Di hadapan awak media Airmailnew.com, Beny menyampaikan langsung kronologi kejadian yang menurutnya tidak pernah ia bayangkan akan terjadi.
“Saya dipukul dan ditendang. Bagian kepala dan badan saya kena. Awalnya hanya cekcok biasa, tapi tiba-tiba berubah jadi tindakan fisik,” ungkapnya.
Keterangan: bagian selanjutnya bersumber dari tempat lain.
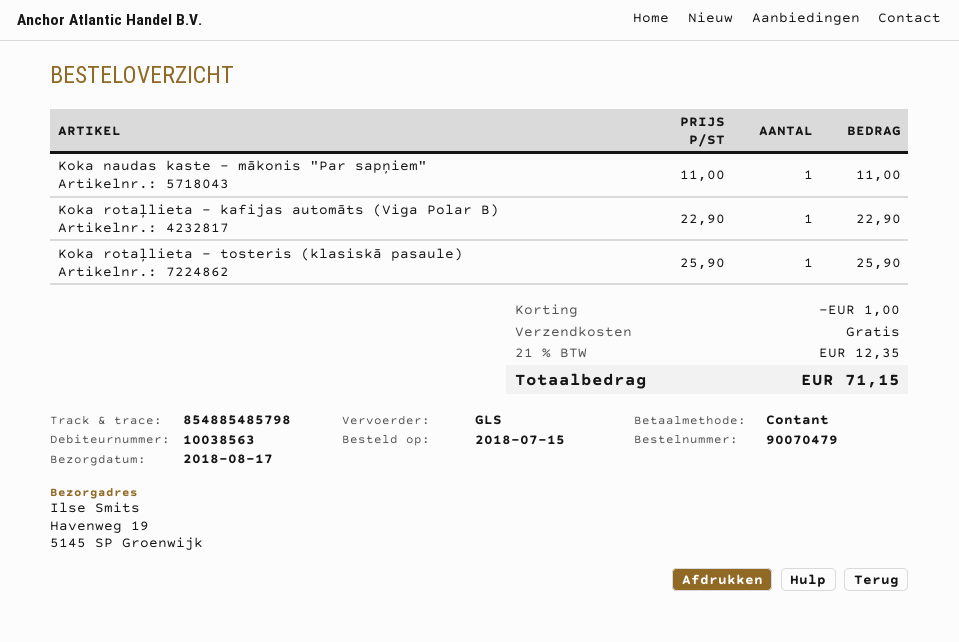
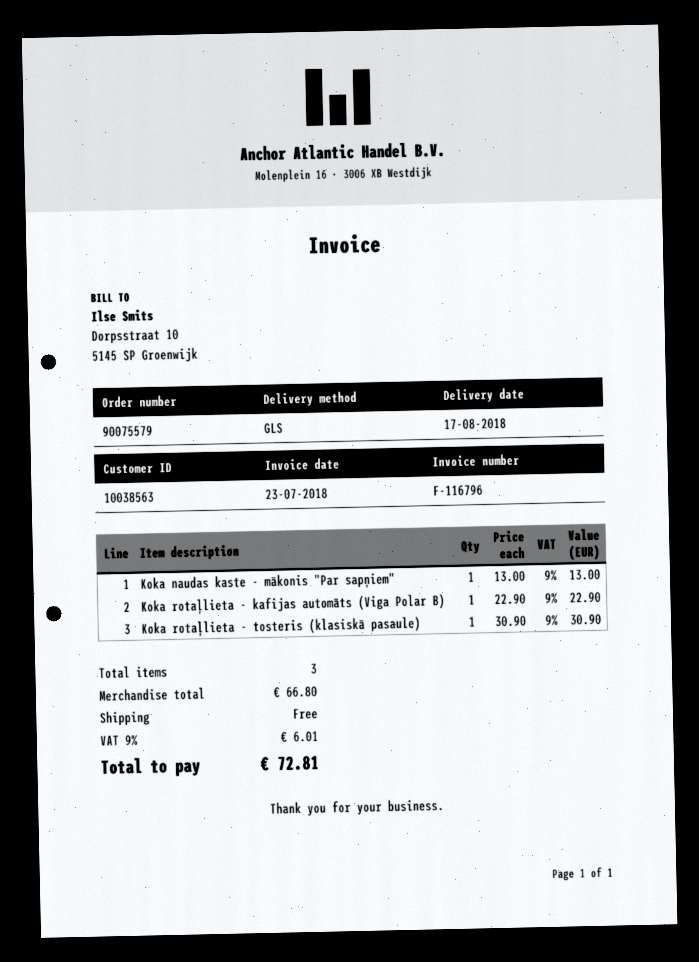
order number: 90070479 -> 90075579
Koka naudas kaste - mākonis "Par sapņiem": 1 x 11.00 = 11.00 -> 1 x 13.00 = 13.00
Koka rotaļlieta - tosteris (klasiskā pasaule): 1 x 25.90 = 25.90 -> 1 x 30.90 = 30.90
discount: 1.00 -> none
tax: 21% = 12.35 -> 9% = 6.01
total: 71.15 -> 72.81

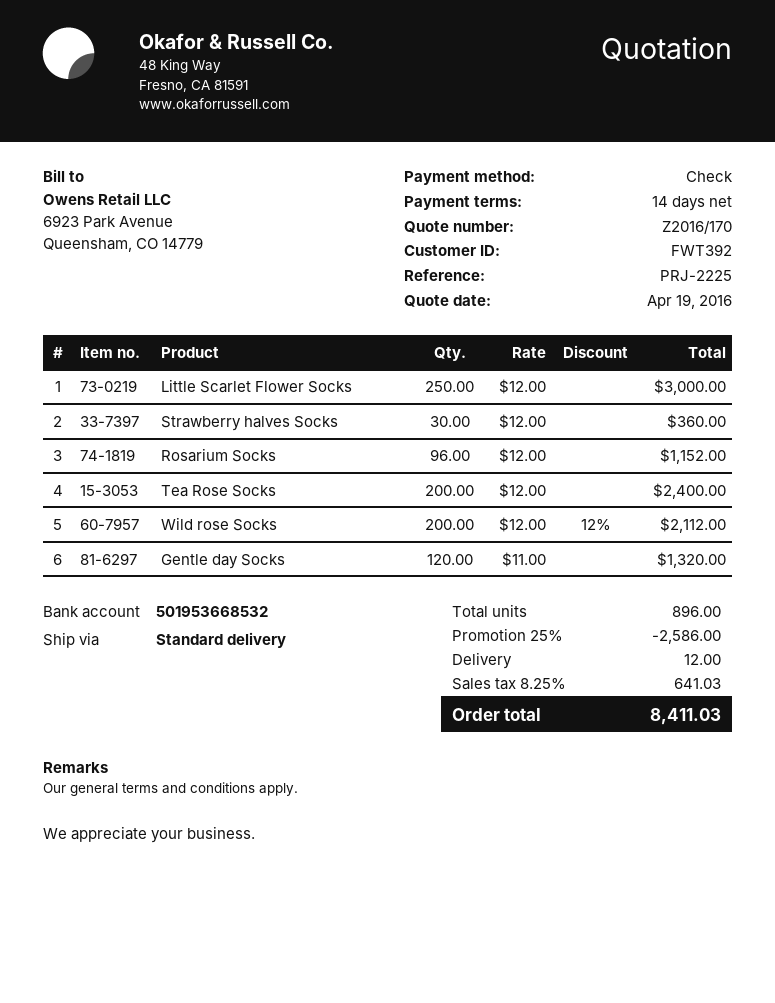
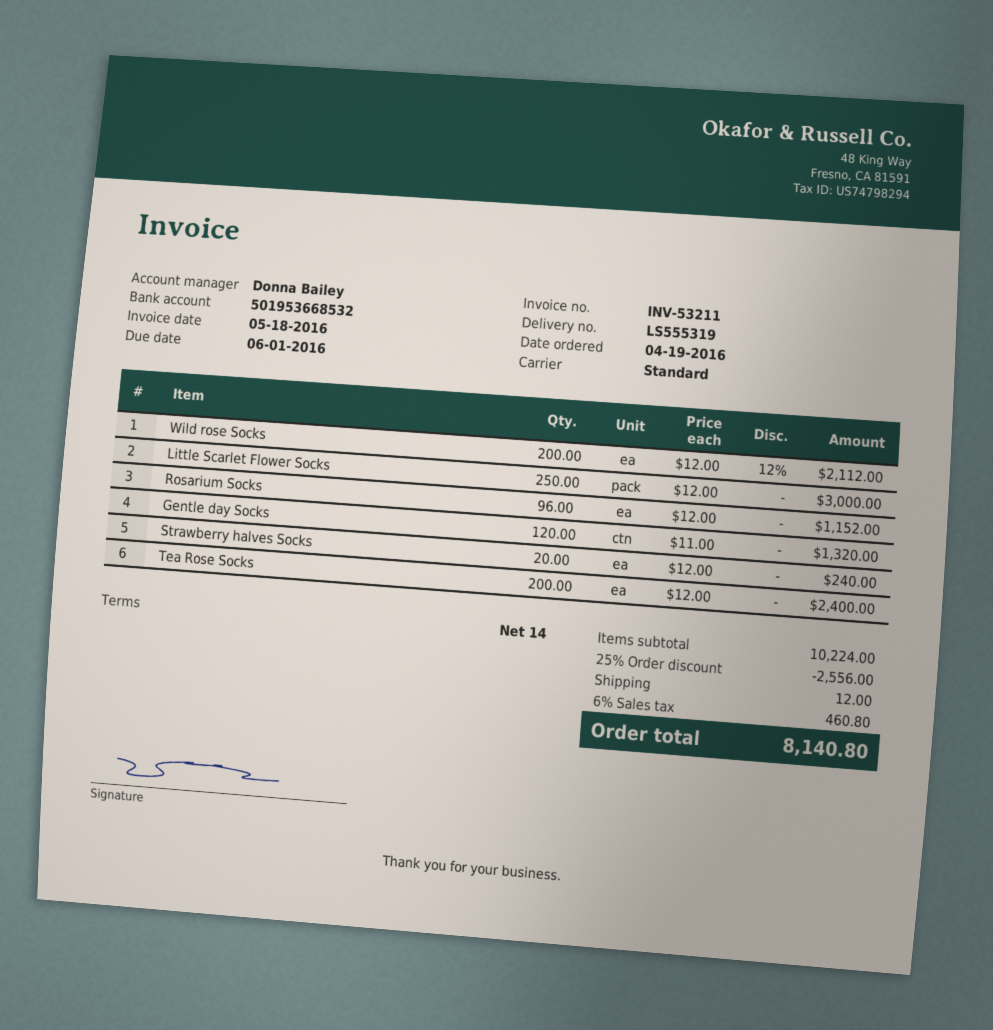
Strawberry halves Socks: 30 x 12.00 = 360.00 -> 20 x 12.00 = 240.00
discount: 25% = 2586.00 -> 25% = 2556.00
tax: 8.25% = 641.03 -> 6% = 460.80
total: 8411.03 -> 8140.80

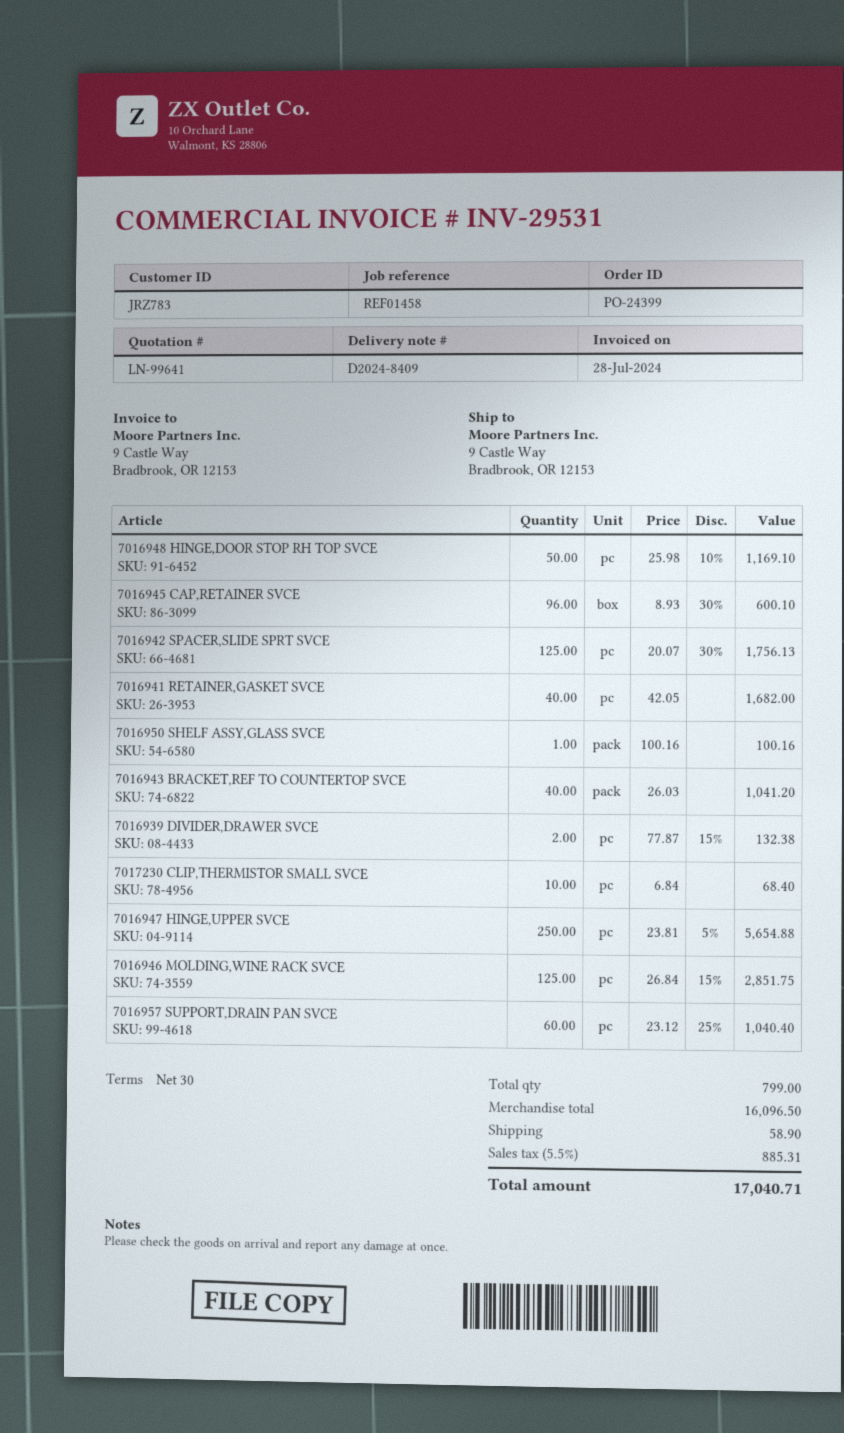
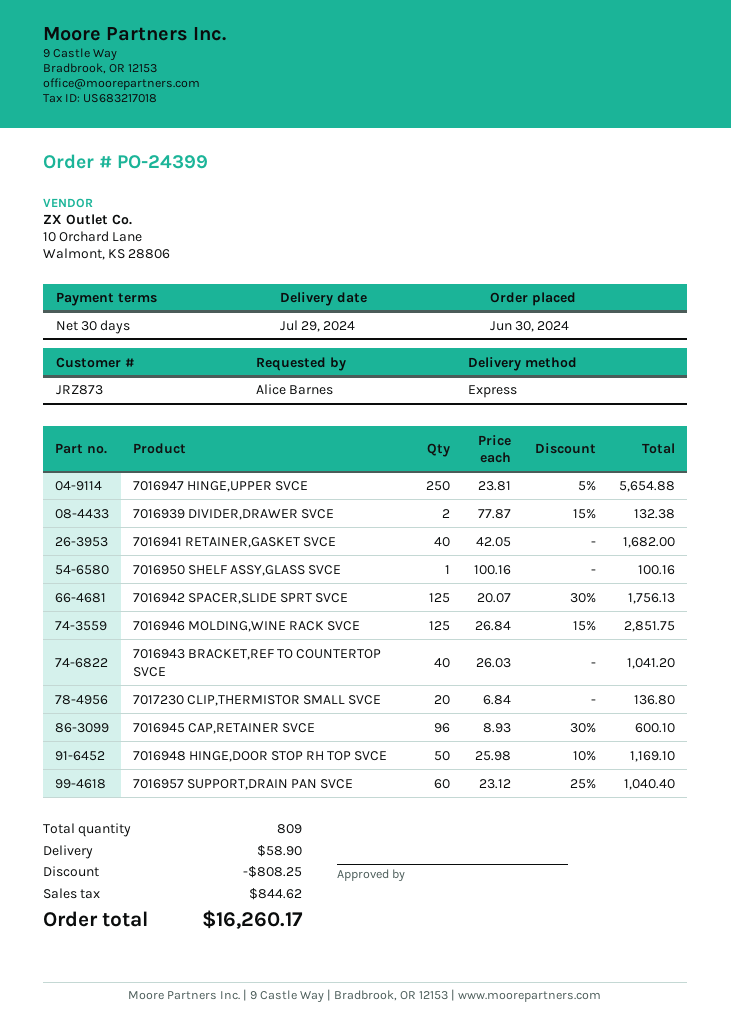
customer number: JRZ783 -> JRZ873
7017230 CLIP,THERMISTOR SMALL SVCE: 10 x 6.84 = 68.40 -> 20 x 6.84 = 136.80
total quantity: 799 -> 809
discount: none -> 808.25
tax: 885.31 -> 844.62
total: 17040.71 -> 16260.17

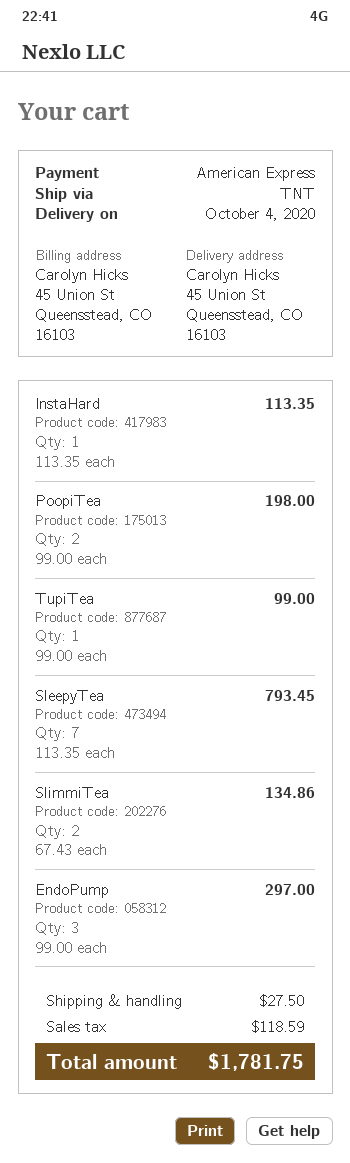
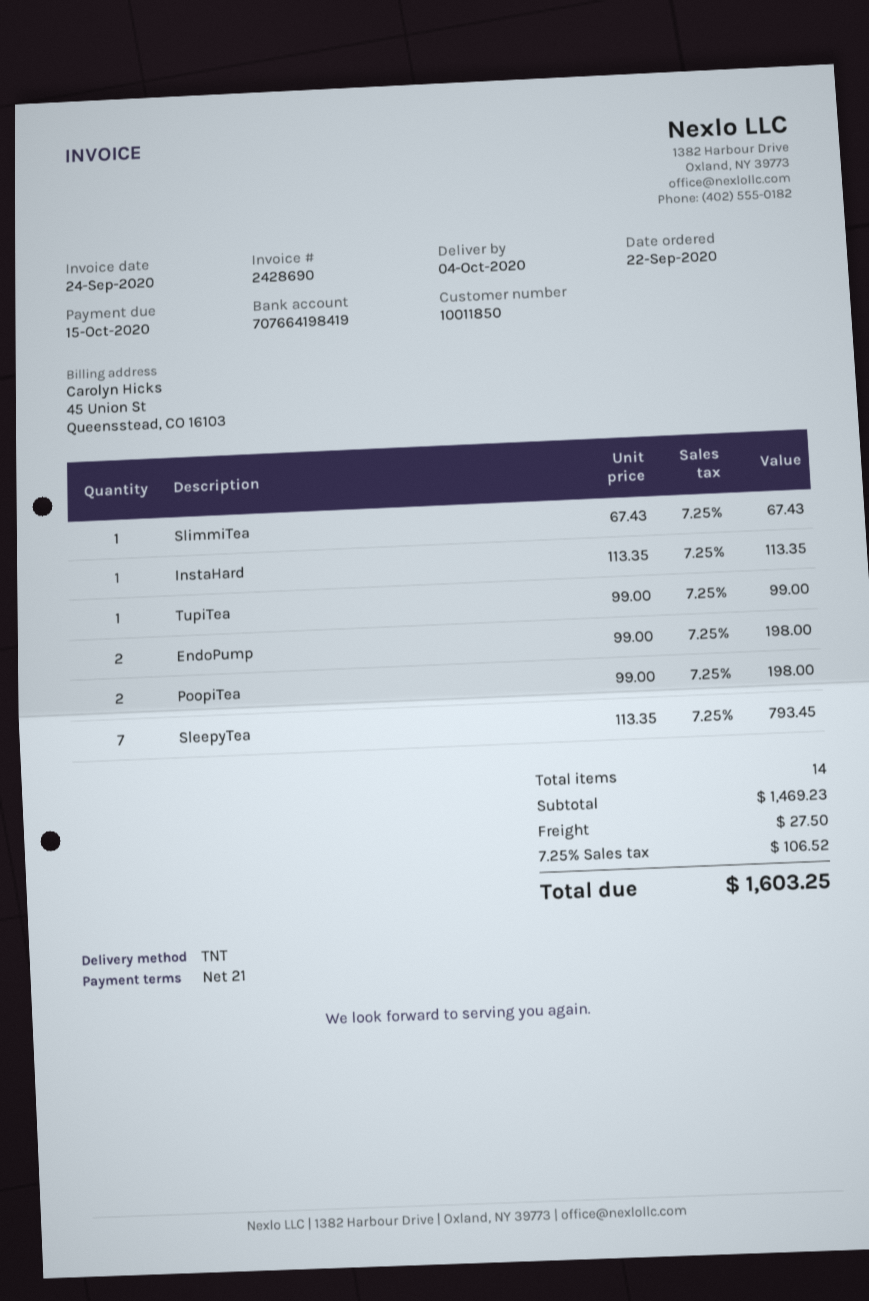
SlimmiTea: 2 x 67.43 = 134.86 -> 1 x 67.43 = 67.43
EndoPump: 3 x 99.00 = 297.00 -> 2 x 99.00 = 198.00
tax: 118.59 -> 106.52
total: 1781.75 -> 1603.25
Menurut Beny, peristiwa itu terjadi pada Senin dinihari. Ia mengaku didatangi terlapor dan sempat terlibat adu mulut sebelum situasi memanas. Korban menyebut dirinya mengalami luka memar akibat insiden tersebut.
“Saya tidak terima diperlakukan seperti itu. Saya datang ke sini untuk mencari keadilan,” tegasnya di depan kantor polisi.
Insiden tersebut disebut sempat menjadi perhatian warga sekitar sebelum akhirnya korban memutuskan melapor secara resmi. Laporan telah diterima Polsek Siantar Utara dan tercatat dalam Surat Tanda Penerimaan Laporan (STPL).
Kasus ini kini dalam penanganan pihak kepolisian untuk dilakukan penyelidikan lebih lanjut, termasuk memeriksa para pihak yang terlibat serta saksi-saksi di lokasi kejadian.

Korban berharap proses hukum berjalan transparan dan profesional. “Saya percaya pihak kepolisian akan menindaklanjuti laporan ini sesuai hukum yang berlaku,” ujarnya.
Hingga berita ini diterbitkan, pihak kepolisian masih melakukan pendalaman terhadap laporan yang masuk.
Airmailnew.com akan terus mengawal perkembangan kasus ini hingga tuntas.